Another reason why the performance of ChatGPT was more impressive is that prior models most likely had ingested many of the inputs while training, while it had not. Note that the researchers tested ChatGPT against more contemporary USMLE exams that became publicly available in the year 2022 only). However, they had trained other domain-specific language models, e.g., PubMedGPT and BioBERT, on the MedQA-USMLE dataset, publically available since 2009.
Intriguingly, the accuracy of ChatGPT was inclined to increase sequentially, being lowest for Step 1 and highest for Step 3, reflecting the perception of real-world human users, who also find Step 1 subject matter difficult. This particular finding exposes AI's vulnerability to becoming connected to human ability.
Furthermore, the researchers noted that missing information drove inaccuracy observed in ChatGPT responses which fetched poorer insights and indecision in the AI. Yet, it did not show an inclination towards the incorrect answer choice. In this regard, they could try to improve ChatGPT performance by merging it with other models trained on abundant and highly validated resources in the clinical domain (e.g., UpToDate).
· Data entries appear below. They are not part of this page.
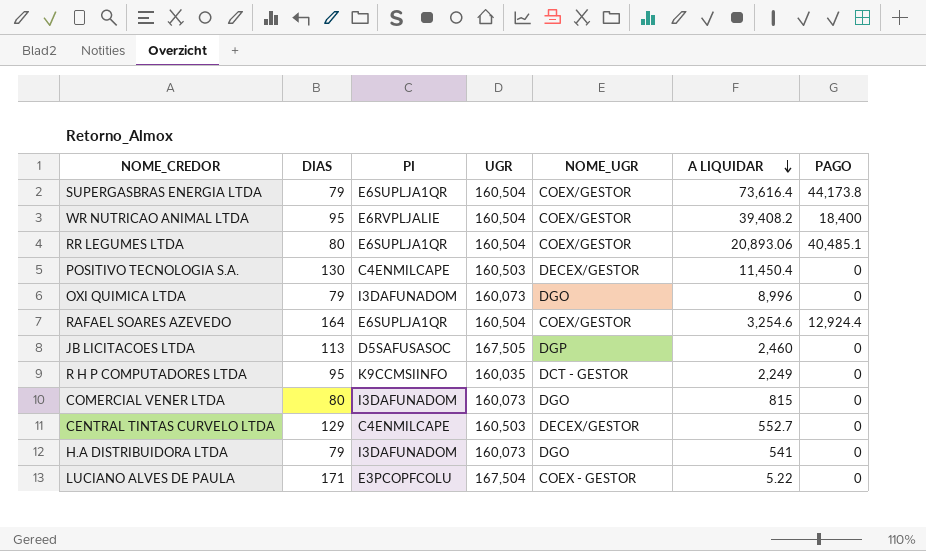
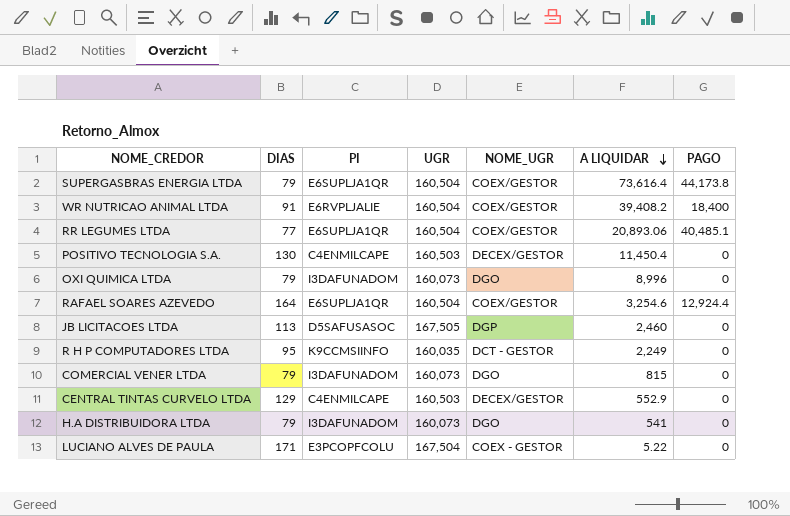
WR NUTRICAO ANIMAL LTDA | DIAS: 95 -> 91
RR LEGUMES LTDA | DIAS: 80 -> 77
COMERCIAL VENER LTDA | DIAS: 80 -> 79
CENTRAL TINTAS CURVELO LTDA | A LIQUIDAR: 552.7 -> 552.9

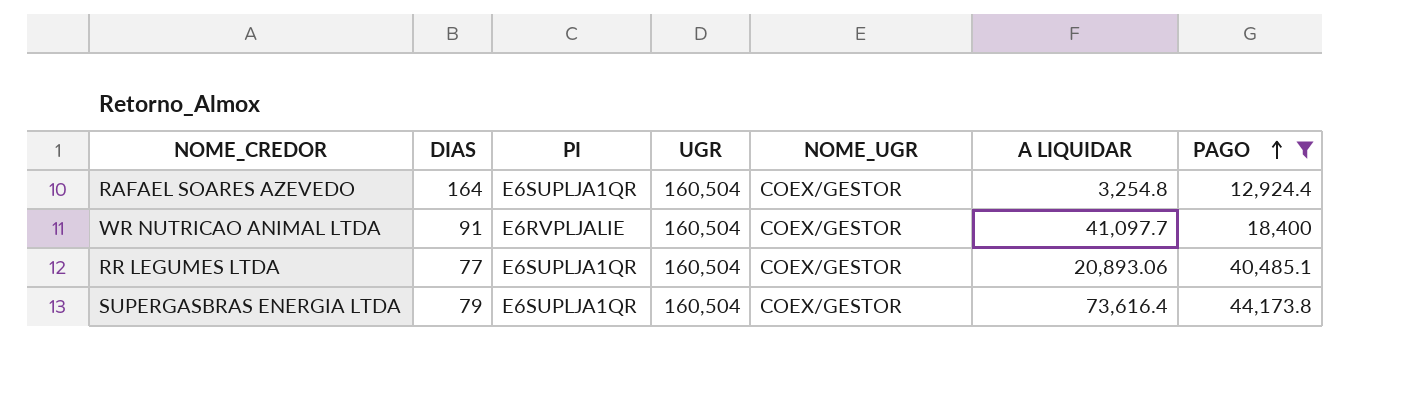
filter: none -> PAGO != 0
row order: A LIQUIDAR descending -> PAGO ascending
RAFAEL SOARES AZEVEDO | A LIQUIDAR: 3,254.6 -> 3,254.8
WR NUTRICAO ANIMAL LTDA | A LIQUIDAR: 39,408.2 -> 41,097.7

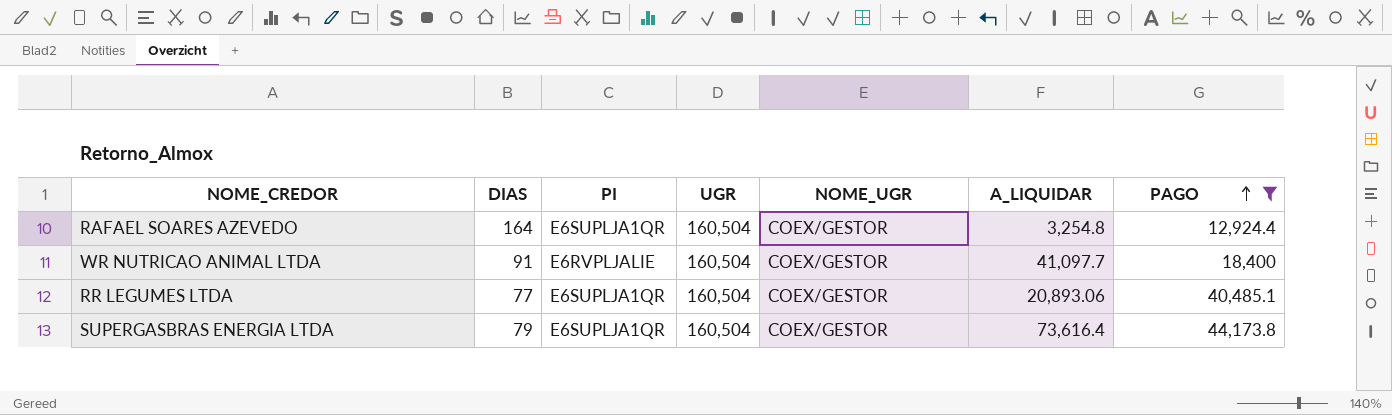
column name: A LIQUIDAR -> A_LIQUIDAR

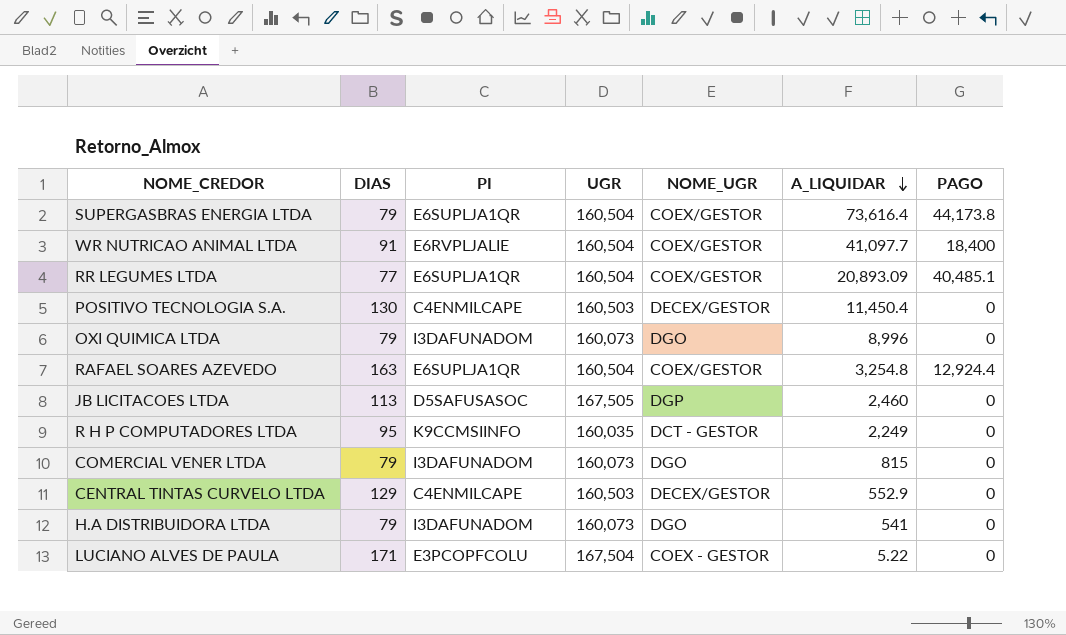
filter: PAGO != 0 -> none
row order: PAGO ascending -> A_LIQUIDAR descending
RR LEGUMES LTDA | A_LIQUIDAR: 20,893.06 -> 20,893.09
RAFAEL SOARES AZEVEDO | DIAS: 164 -> 163

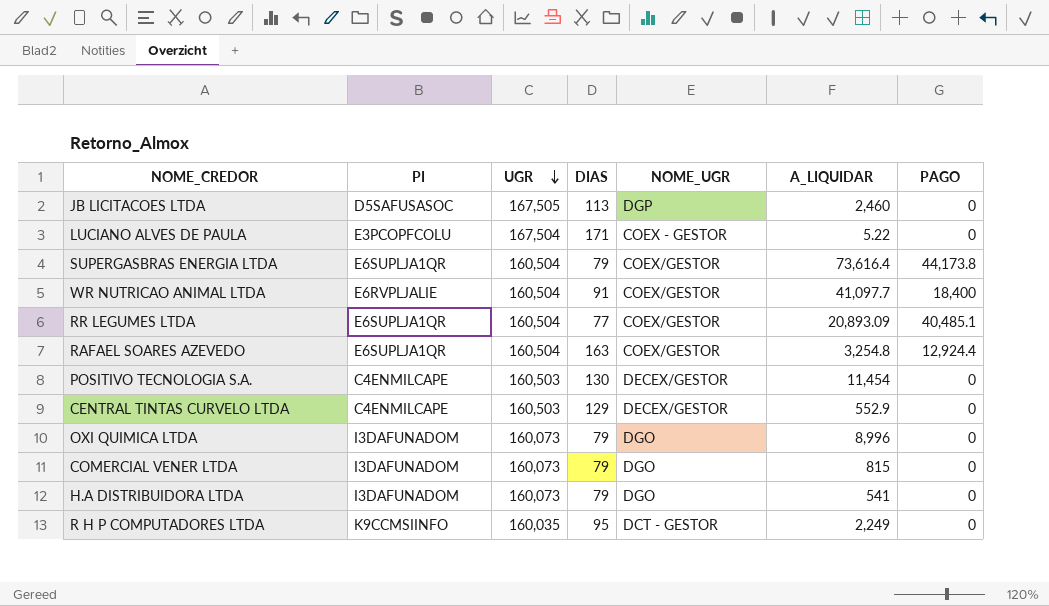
row order: A_LIQUIDAR descending -> UGR descending
column DIAS | position: 2 -> 4
POSITIVO TECNOLOGIA S.A. | A_LIQUIDAR: 11,450.4 -> 11,454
In ~90% of outputs, ChatGPT-generated responses also offered significant insight, valuable to medical students. It showed the partial ability to extract nonobvious and novel concepts that might provide qualitative gains for human medical education. As a substitute for the metric of usefulness in the human learning process, ChatGPT responses were also highly concordant. Thus, these outputs could help students understand the language, logic, and course of relationships encompassed within the explanation text.
Conclusions
The study provided new and surprising evidence that ChatGPT could perform several intricate tasks relevant to handling complex medical and clinical information. Although the study findings provide a preliminary protocol for arbitrating AI-generated responses concerning insight, concordance, accuracy, and the advent of AI in medical education would require an open science research infrastructure. It would help standardize experimental methods and describe and quantify human-AI interactions.
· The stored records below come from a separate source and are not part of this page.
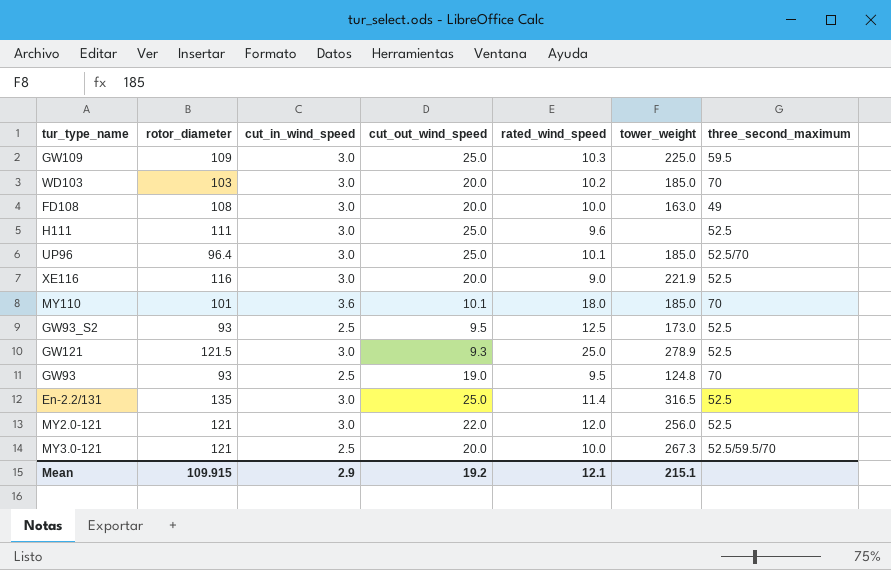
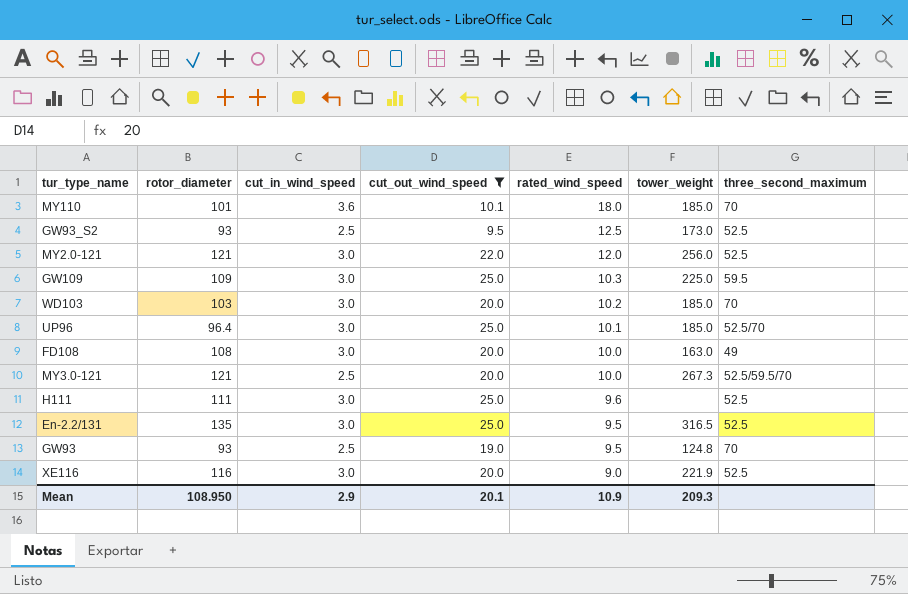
filter: none -> cut_out_wind_speed != 9.3
row order: none -> rated_wind_speed descending
En-2.2/131 | rated_wind_speed: 11.4 -> 9.5
Mean | rotor_diameter: 109.915 -> 108.950
Mean | cut_out_wind_speed: 19.2 -> 20.1
Mean | rated_wind_speed: 12.1 -> 10.9
Mean | tower_weight: 215.1 -> 209.3

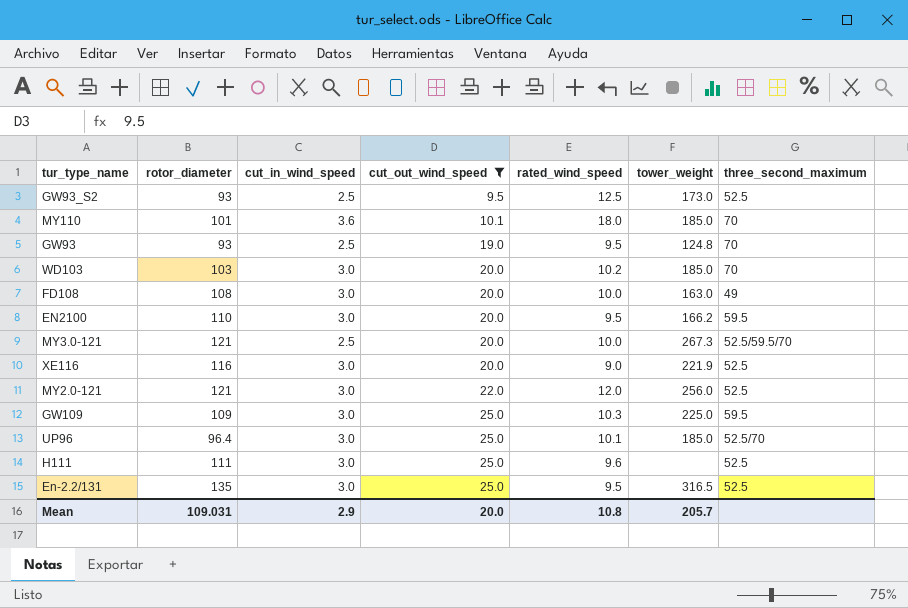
row order: rated_wind_speed descending -> cut_out_wind_speed ascending
row EN2100: none -> 110 | 3.0 | 20.0 | 9.5 | 166.2 | 59.5
Mean | rotor_diameter: 108.950 -> 109.031
Mean | cut_out_wind_speed: 20.1 -> 20.0
Mean | rated_wind_speed: 10.9 -> 10.8
Mean | tower_weight: 209.3 -> 205.7

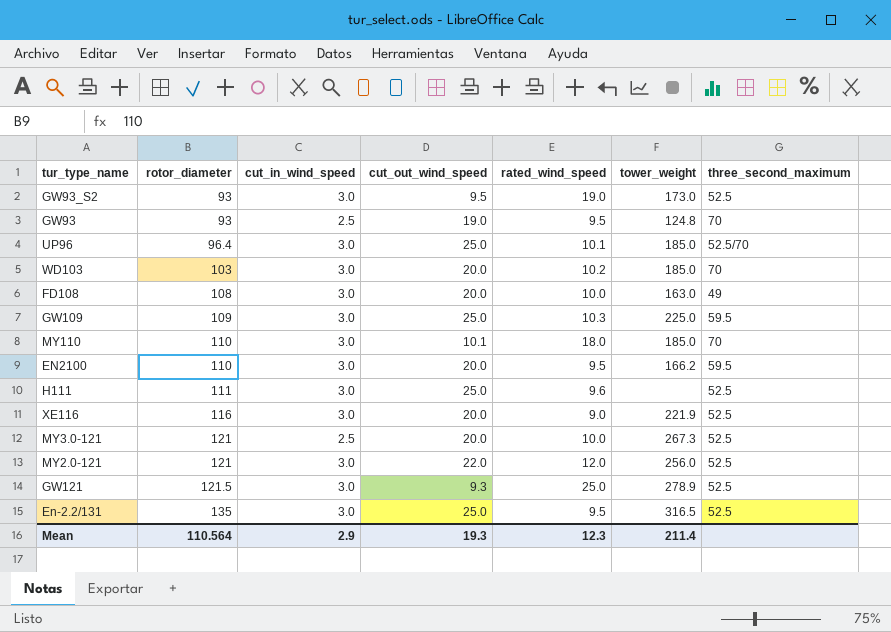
filter: cut_out_wind_speed != 9.3 -> none
row order: cut_out_wind_speed ascending -> rotor_diameter ascending
GW93_S2 | cut_in_wind_speed: 2.5 -> 3.0
GW93_S2 | rated_wind_speed: 12.5 -> 19.0
MY110 | rotor_diameter: 101 -> 110
MY110 | cut_in_wind_speed: 3.6 -> 3.0
MY3.0-121 | three_second_maximum: 52.5/59.5/70 -> 52.5
Mean | rotor_diameter: 109.031 -> 110.564
Mean | cut_out_wind_speed: 20.0 -> 19.3
Mean | rated_wind_speed: 10.8 -> 12.3
Mean | tower_weight: 205.7 -> 211.4

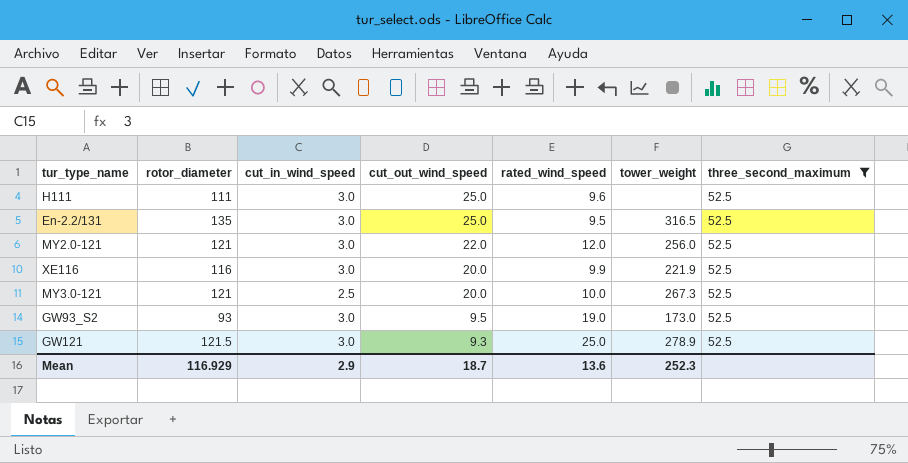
filter: none -> three_second_maximum = 52.5
row order: rotor_diameter ascending -> cut_out_wind_speed descending
XE116 | rated_wind_speed: 9.0 -> 9.9
Mean | rotor_diameter: 110.564 -> 116.929
Mean | cut_out_wind_speed: 19.3 -> 18.7
Mean | rated_wind_speed: 12.3 -> 13.6
Mean | tower_weight: 211.4 -> 252.3

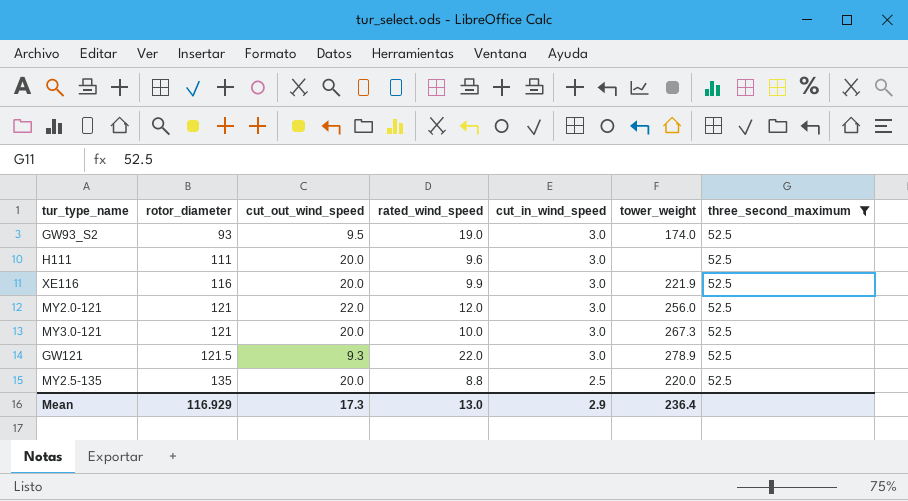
row order: cut_out_wind_speed descending -> rotor_diameter ascending
column cut_in_wind_speed | position: 3 -> 5
row En-2.2/131: 135 | 3.0 | 25.0 | 9.5 | 316.5 | 52.5 -> none
GW93_S2 | tower_weight: 173.0 -> 174.0
H111 | cut_out_wind_speed: 25.0 -> 20.0
MY3.0-121 | cut_in_wind_speed: 2.5 -> 3.0
GW121 | rated_wind_speed: 25.0 -> 22.0
row MY2.5-135: none -> 135 | 20.0 | 8.8 | 2.5 | 220.0 | 52.5
Mean | cut_out_wind_speed: 18.7 -> 17.3
Mean | rated_wind_speed: 13.6 -> 13.0
Mean | tower_weight: 252.3 -> 236.4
Soon AIs could become pervasive in clinical practice, with varied applications in nearly all medical disciplines, e.g., clinical decision support and patient communication. The remarkable performance of ChatGPT also inspired clinicians to experiment with it.
At AnsibleHealth, a chronic pulmonary disease clinic, they are using ChatGPT to assist with challenging tasks, such as simplifying radiology reports to facilitate patient comprehension. More importantly, they use ChatGPT for brainstorming when facing diagnostically difficult cases.
The demand for new examination formats continues to increase. Thus, future studies should explore whether AI could help offload the human effort of taking medical tests (e.g., USMLE) by helping with the question-explanation process or, if feasible, writing the whole autonomously.